Tunnel planned on Seychelles' main island will reduce congestion, increase productivity, advisor says
Belle said that spending less time on the road will result in more time in the office or at home. (Gerard Larose)
(Seychelles News Agency) - The construction of a tunnel on Seychelles’ most populated island -- Mahe -- will help bring down the cost of living, an advisor to the President says.
Economic advisor Bertrand Belle said the building of a tunnel between Cascade -- an eastern Mahe district -- and Grand Anse on the western side “will reduce costs related to the transportation of either merchandise or people.”
“One, it will save on time and the amount of fuel used. It will also reduce wear and tear on vehicles and the road if you build a tunnel,” said Belle.
He added that spending less time on the road will result in more time in the office or at home, both of which are good for the country.
These statements were made during the cabinet press briefing held on June 21 after the cabinet of ministers approved a series of infrastructural projects. Apart from the construction of the tunnel, a dam will be built in the district of Grand Anse Mahe, and the reclamation of five areas around Mahe and Praslin.
During the construction of the tunnel, rocks removed during the drilling and burrowing can be used to build the dam. Belle explained that the tunnel will also facilitate the transfer of water from one end of the island to another, once the dam at Grand Anse is completed.
In his State of the Nation Address, President Danny Faure said that there are plans to build two tunnels on Mahe. Belle said that “to start off, only one tunnel will be built and once it is well established and working, we will be able to move on to the next.”
Since the announcement of the project, there have been responses saying that the money to be used in the project should be injected into other sectors such as health and road development.
The tunnel project is expected to cost $63.14 million. In his fifth press conference, President Danny Faure announced that the funds for this project should not come from the government’s budget.
Belle said that “the government is liaising with the private sector to see if it is possible for them to finance some of these projects as well as the possibility of taking certain loans.”
“If the private sector invests in the tunnel project, the only way that the private party will be able to get a return for its investment is to charge people using the tunnel,” said Belle.
Due to this, there is the possibility that the tunnel will function as a toll road -- a public or private road for which a fee is charged for passage.
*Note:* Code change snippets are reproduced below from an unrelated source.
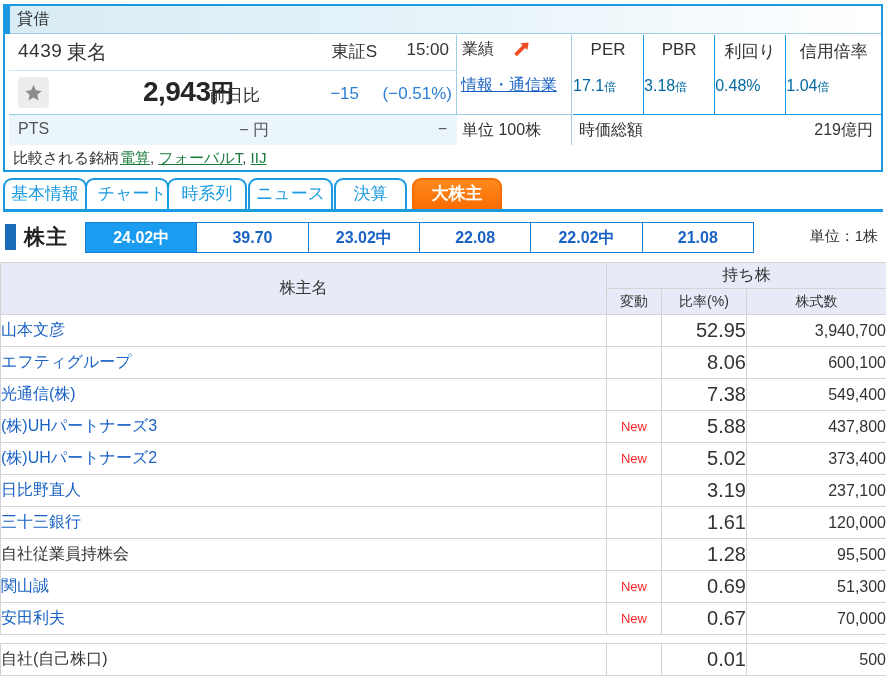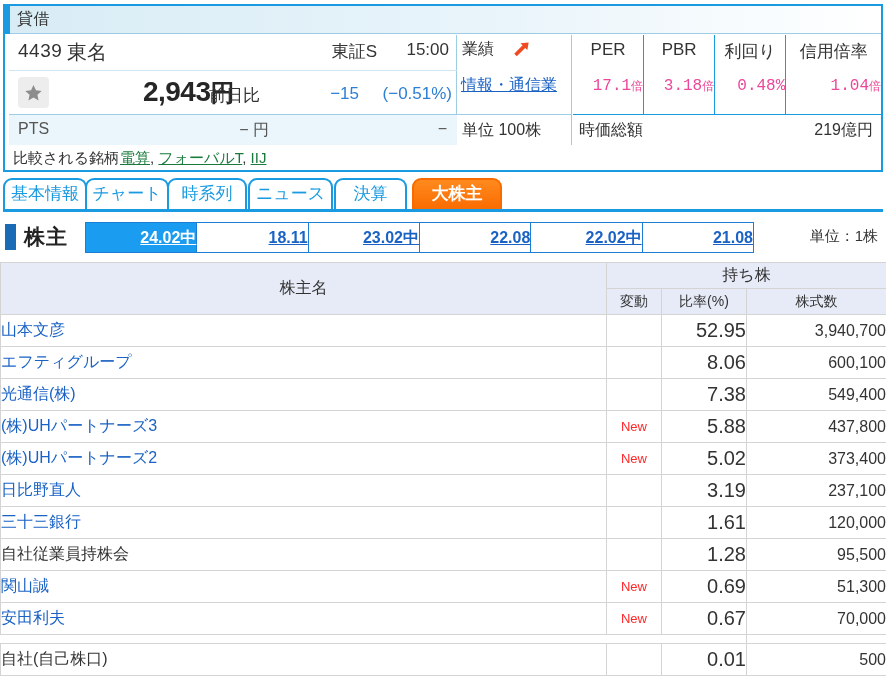"17.1倍" .metric-val { color: #ec4899 -> #0369a1; font-family: Liberation Mono, monospace -> none; text-align: right -> left }
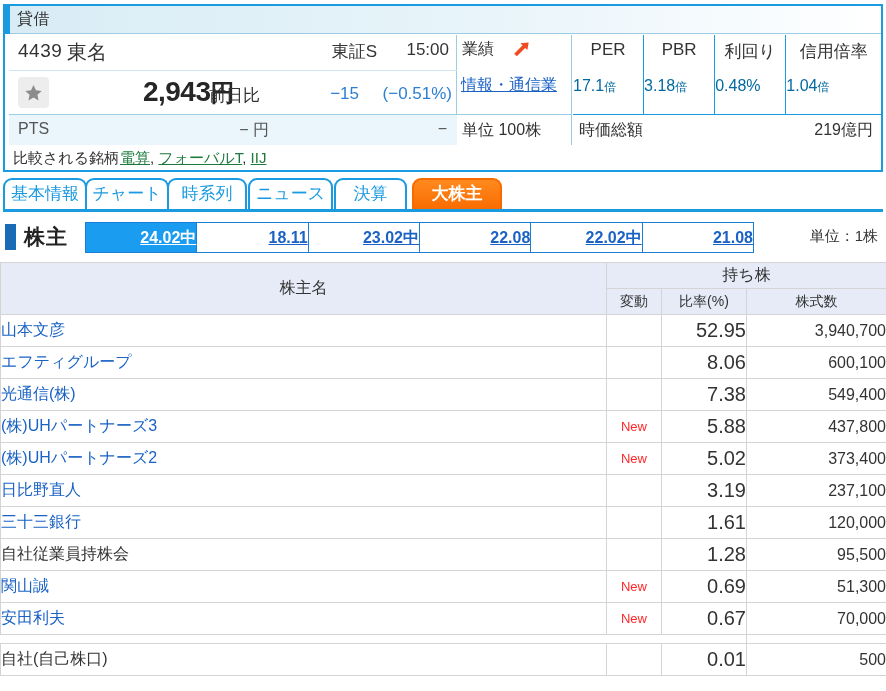"チャート" div.tab { text-align: none -> right }
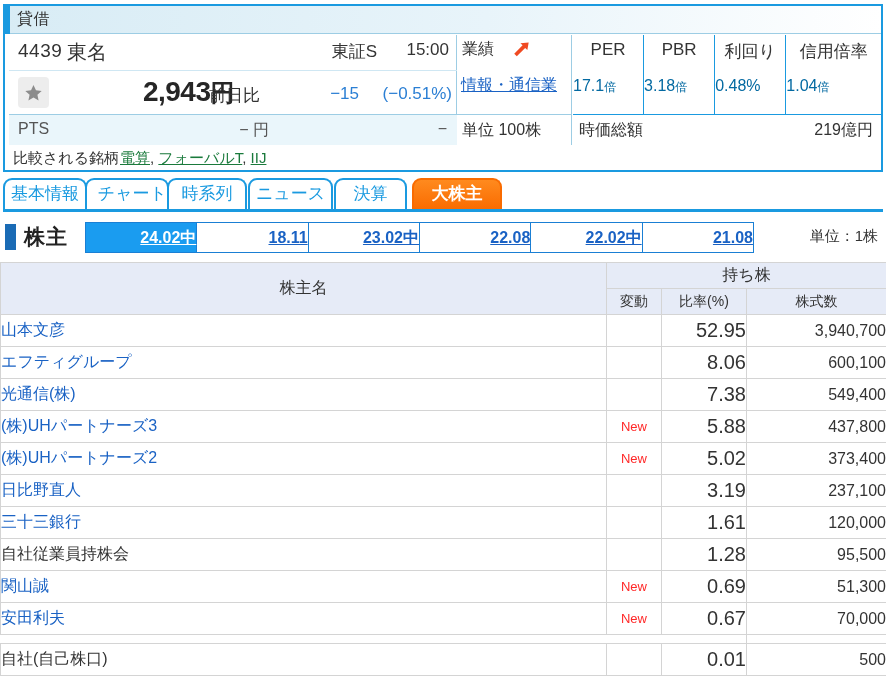"24.02中" .period-tab { text-align: right -> center; text-decoration: underline -> none }
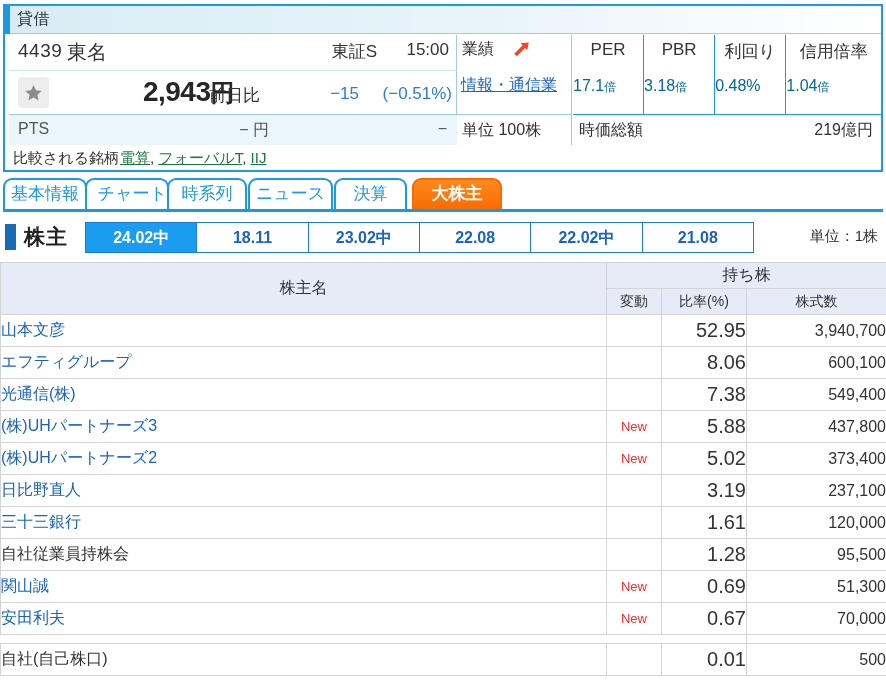"18.11" div.period-tab { text: 18.11 -> 39.70 }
Currently, the western side of Mahe is linked to the eastern and central sides by four cross-island main roads -- Sans Soucis, La Misere, Montagne Posee and Les Canelles.
Some of the projects approved will start in 2019 while others will commence in 2020. On the time frame for the construction of the tunnel, Belle said that it can take between 15 to 36 months to build. This depends on if it is drilled from both ends and one end only.
Though the environmental impact study has not been carried out, Belle said that that there shouldn’t be too much impact in the surroundings. Answering a question about meeting water through the drilling he said that “should they meet water, the area will be clogged and a lining will be placed causing the water will self-divert.”